A Greek name assumed by Jews who bore the Hebrew name Joshua. This name is mentioned twice in the New Testament. (See also preceding article.)
(1) Jason was the host of Paul during his stay in Thessalonica, and, during the uproar organized by the Jews, who were moved to jealousy by the success of Paul and Silas, he and several other "brethren" were severely handled by the mob. When the mob failed to find Paul and Silas, they dragged Jason and "certain brethren" before the politarchs, accusing Jason of treason in receiving into his house those who said "There is another king, one Jesus." The magistrates, being troubled, took security from them, and let them go.

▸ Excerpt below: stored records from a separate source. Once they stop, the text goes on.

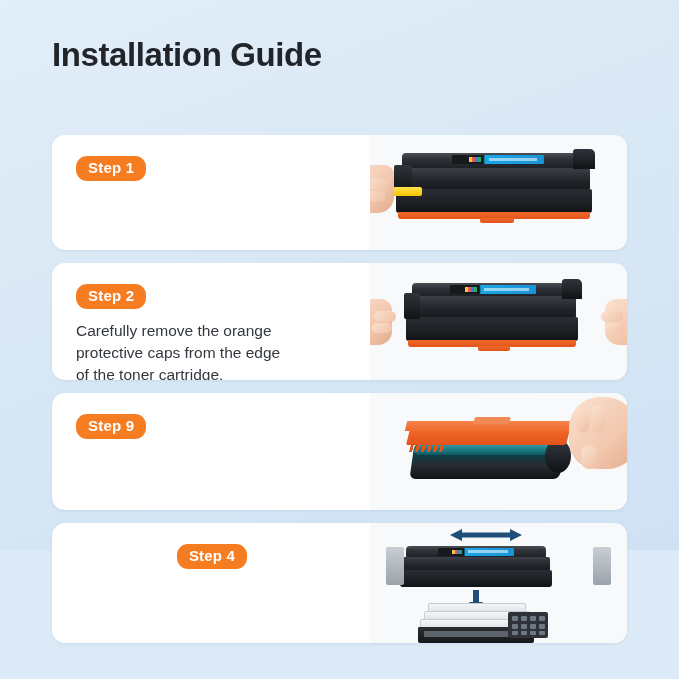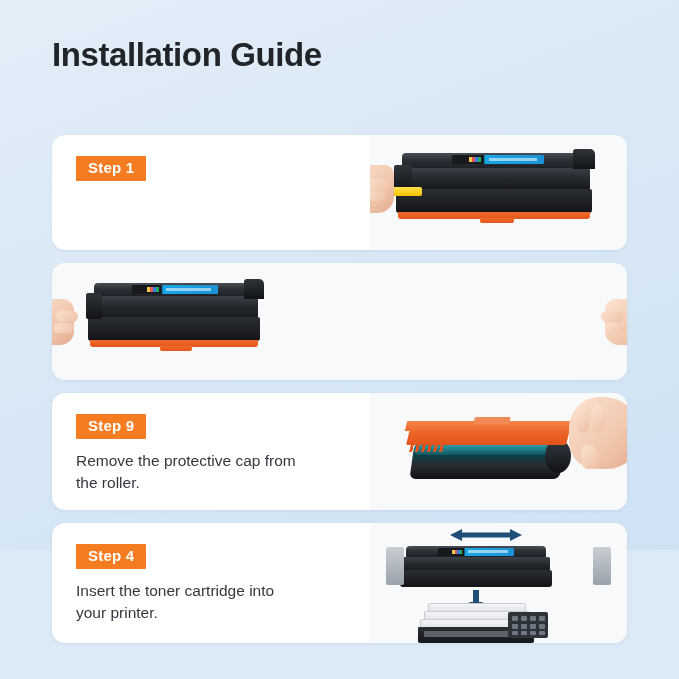"Step 1" .badge { border-radius: 1px -> 11px }
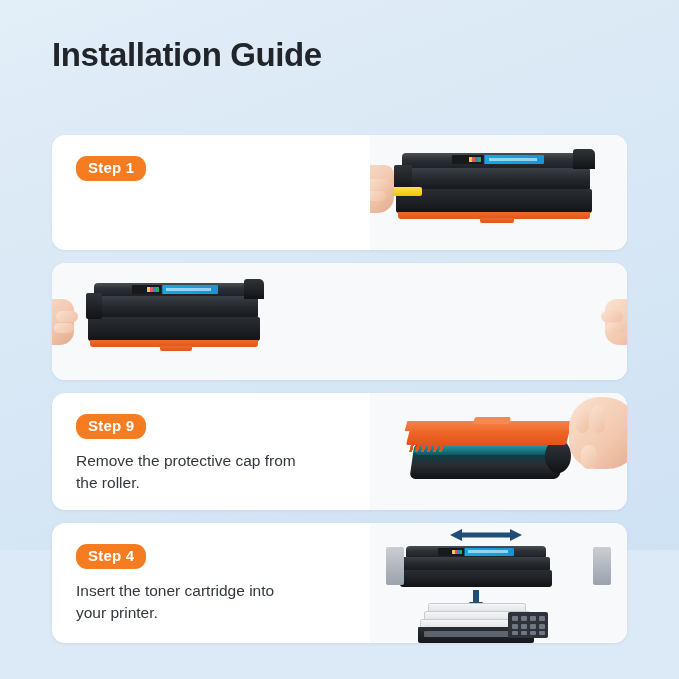"Step 2" div.card-text { html: none -> <div> <span>Step 2</span> <p>Carefully remove the orange protective caps from the edge of the toner cartridge.</p> </div> }
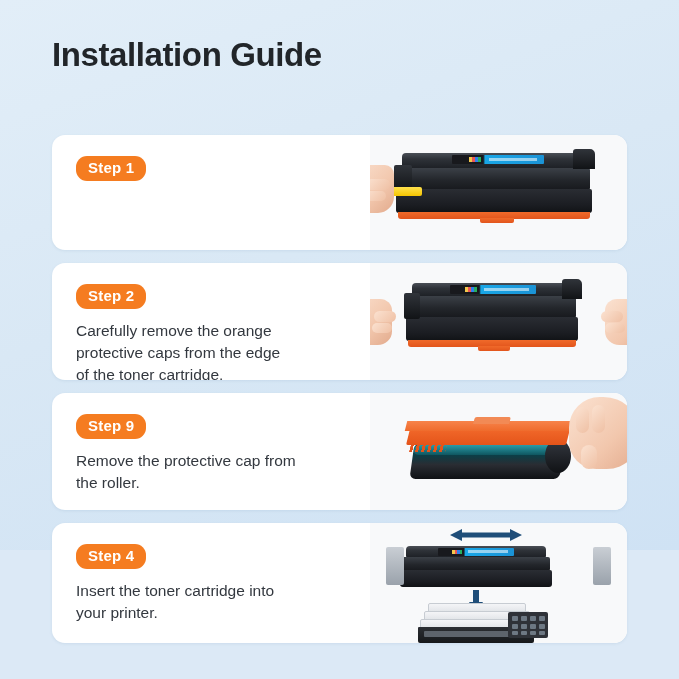"Remove the protective cap from" p.step-desc { html: <p>Remove the protective cap from the roller.</p> -> none }
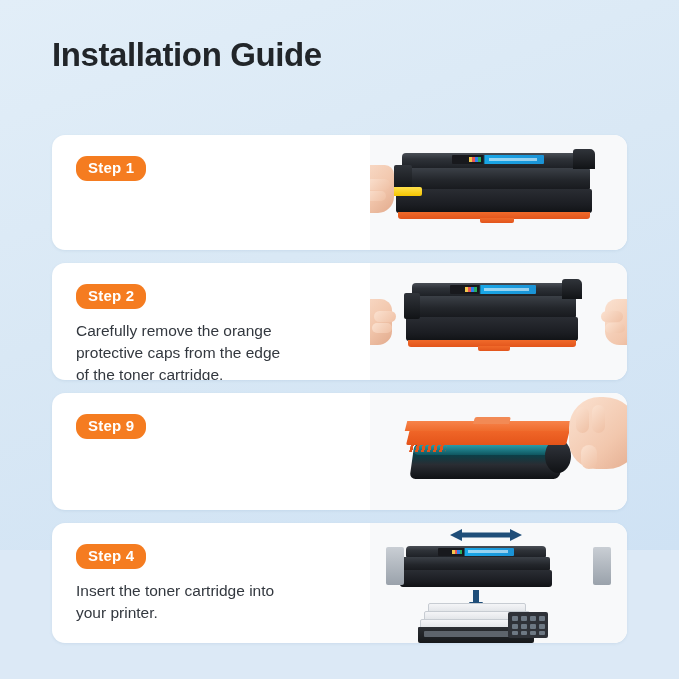"Step 4" .card-4 { text-align: none -> center }
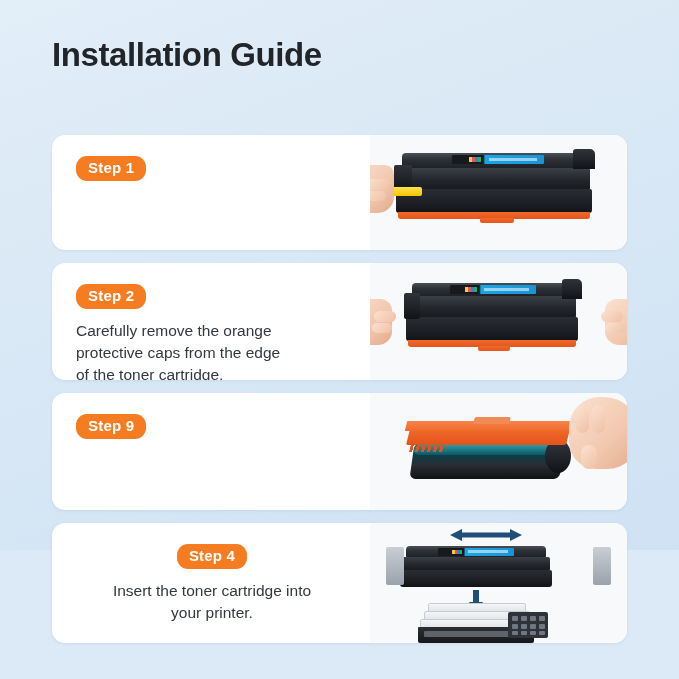"Insert the toner cartridge into" p.step-desc { html: <p>Insert the toner cartridge into your printer.</p> -> none }
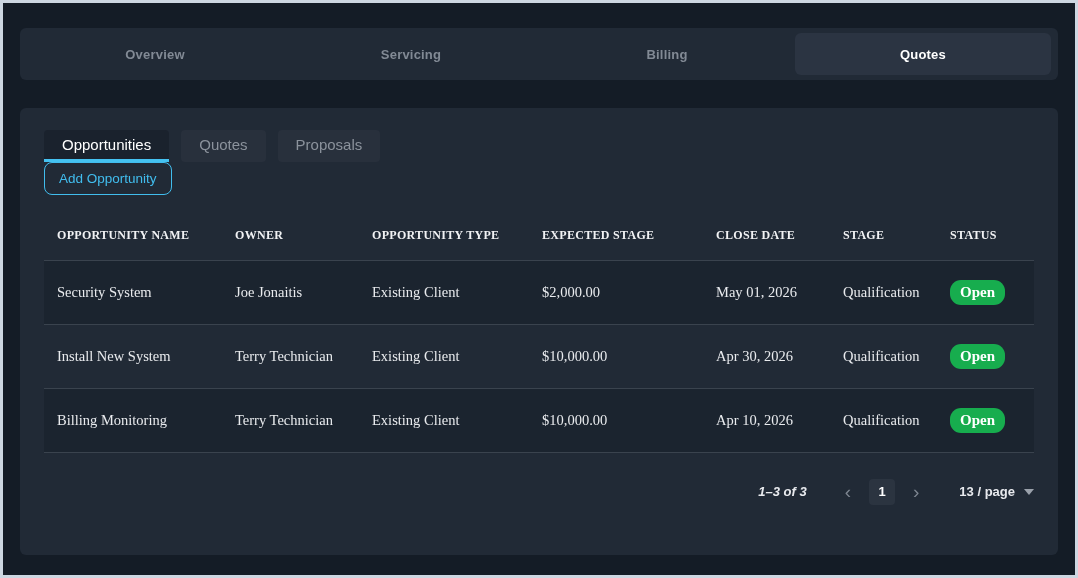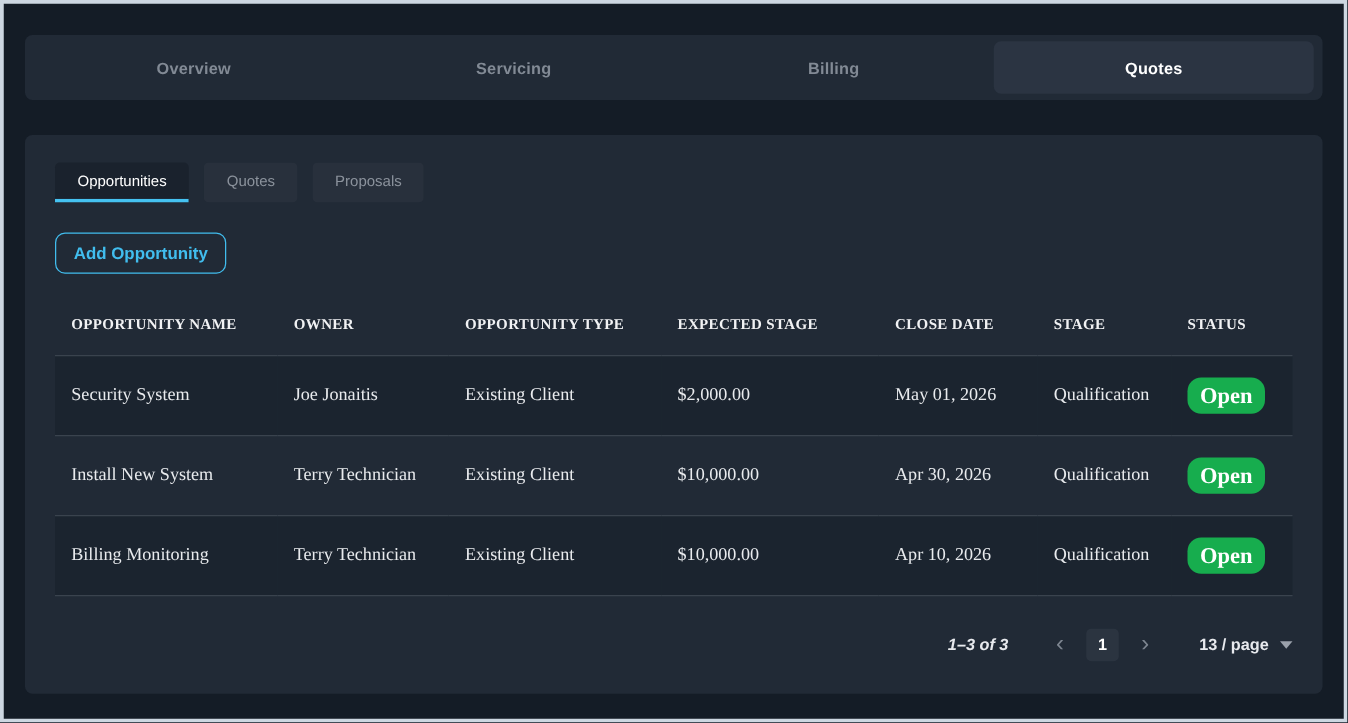"Opportunities" .subtab { font-size: 12px -> 15px }
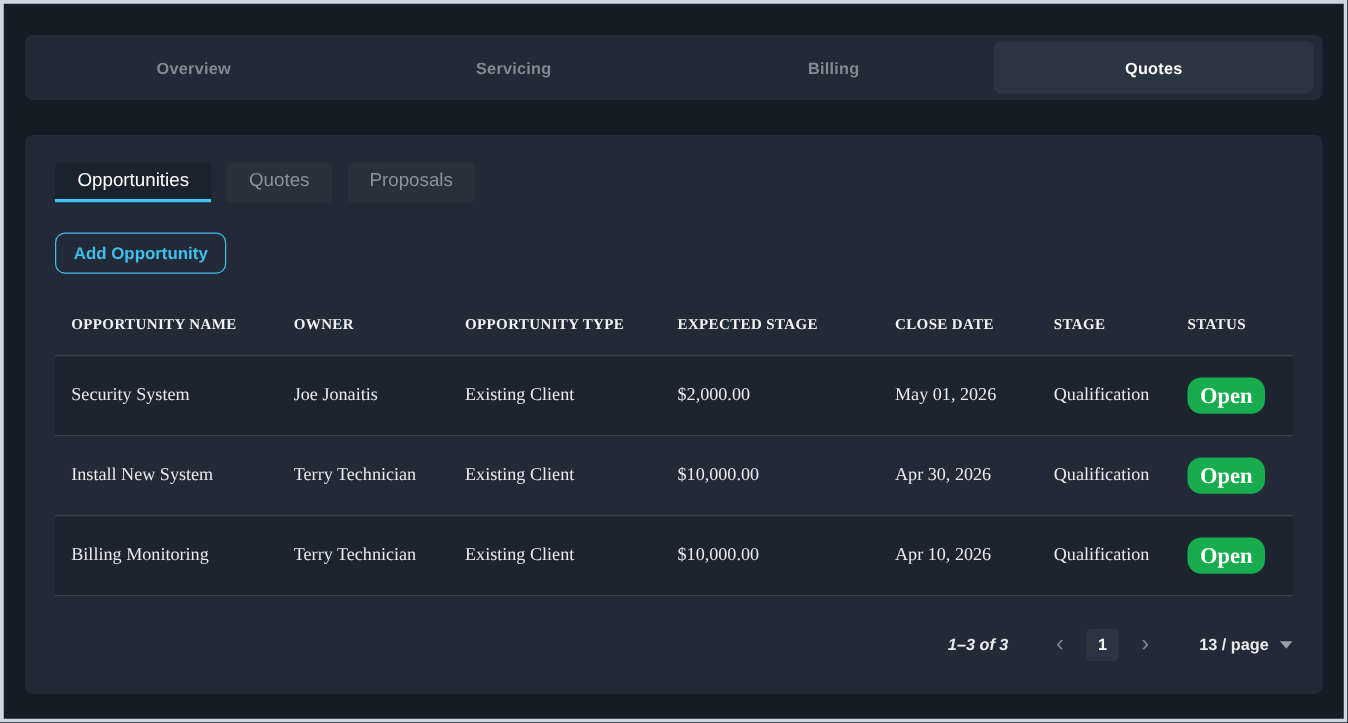"Add Opportunity" .add-btn { font-weight: bold -> normal; margin-top: 24px -> none }
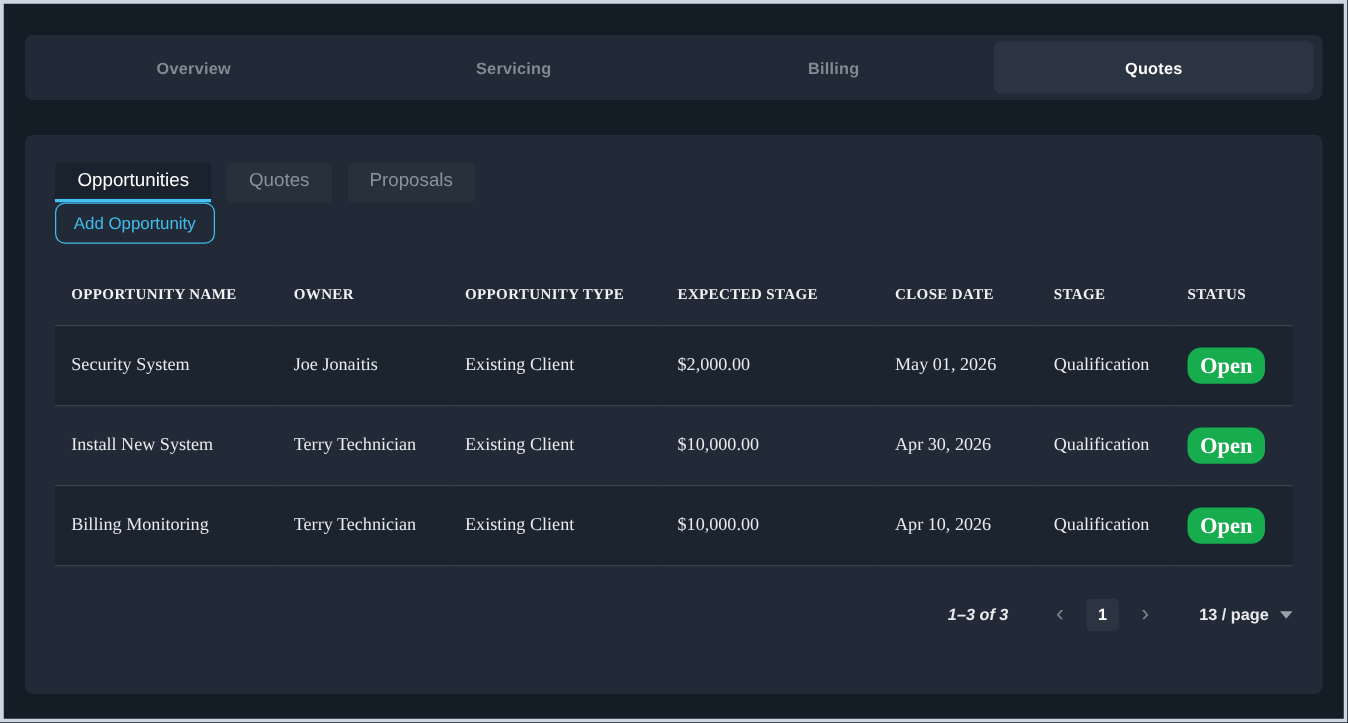"Open" .badge { font-size: 18px -> 15px }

There are various explanations of the purpose of this security. "By this expression it is most probably meant that a sum of money was deposited with the magistrates, and that the Christian community of the place made themselves responsible that no attempt should be made against the supremacy of Rome, and that peace should be maintained in Thessalonica itself" (Conybeare and Howson, Paul). Ramsay (St. Paul the Traveler) thinks that the security was given to prevent Paul from returning to Thessalonica and that Paul refers to this in 1 Thessalonians 2:18.
The immediate departure of Paul and Silas seems to show the security was given that the strangers would leave the city and remain absent (Acts 17:5-9).
(2) Jason is one of the companions of Paul who unite with him in sending greetings to the Roman Christians (Romans 16:21). He is probably the same person as (1). Paul calls him a kinsman, which means a Jew (compare Romans 9:3; 16:11,21).
S. F. Hunter
These files are public domain.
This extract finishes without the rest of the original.